• _WHAT THE TASK REQUIRES_
Repeat the data word for word and skip the pictures.

Change detection outputs
= = =

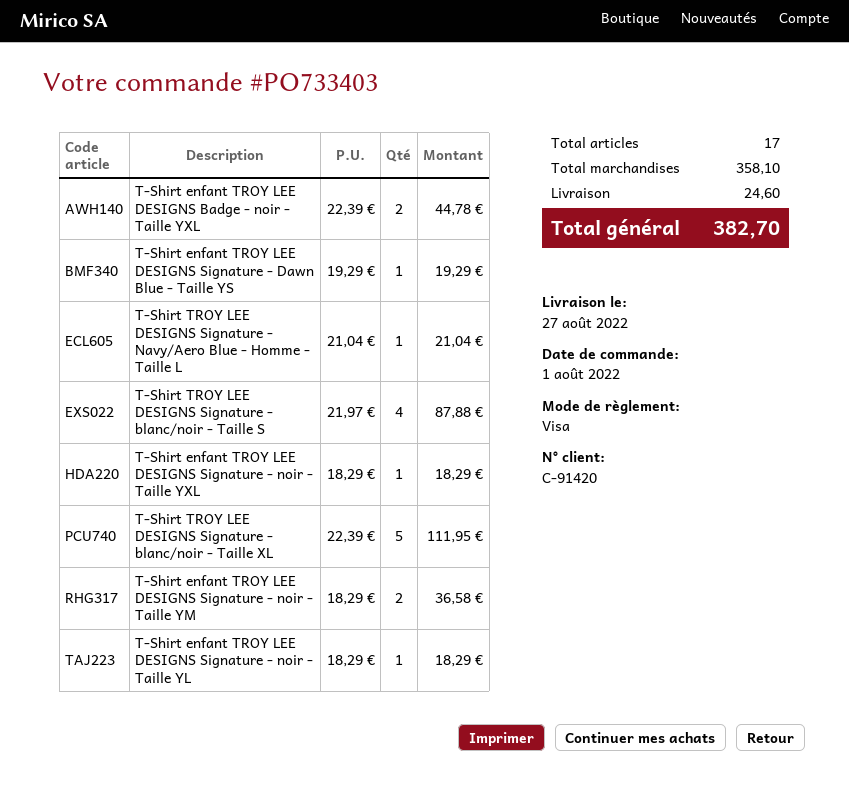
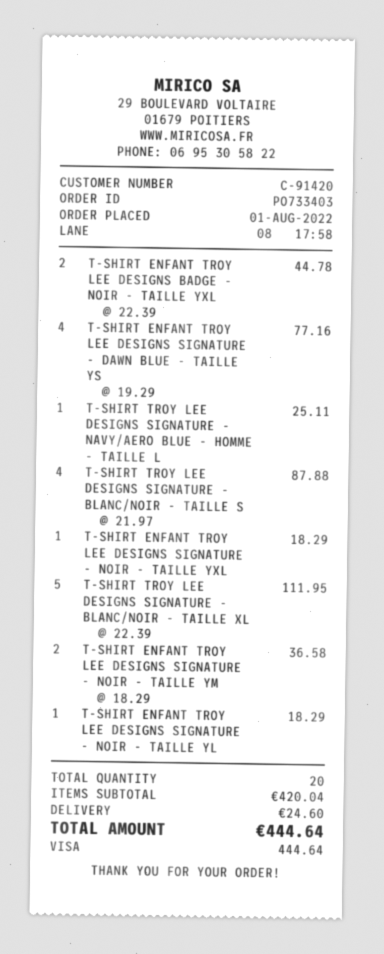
T-Shirt enfant TROY LEE DESIGNS Signature - Dawn Blue - Taille YS: 1 x 19.29 = 19.29 -> 4 x 19.29 = 77.16
T-Shirt TROY LEE DESIGNS Signature - Navy/Aero Blue - Homme - Taille L: 1 x 21.04 = 21.04 -> 1 x 25.11 = 25.11
total quantity: 17 -> 20
subtotal: 358.10 -> 420.04
total: 382.70 -> 444.64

= = =

• _ANSWER TO THIS PROBLEM_
T-Shirt enfant TROY LEE DESIGNS Signature - Dawn Blue - Taille YS: 1 x 19.29 = 19.29 -> 4 x 19.29 = 77.16
T-Shirt TROY LEE DESIGNS Signature - Navy/Aero Blue - Homme - Taille L: 1 x 21.04 = 21.04 -> 1 x 25.11 = 25.11
total quantity: 17 -> 20
subtotal: 358.10 -> 420.04
total: 382.70 -> 444.64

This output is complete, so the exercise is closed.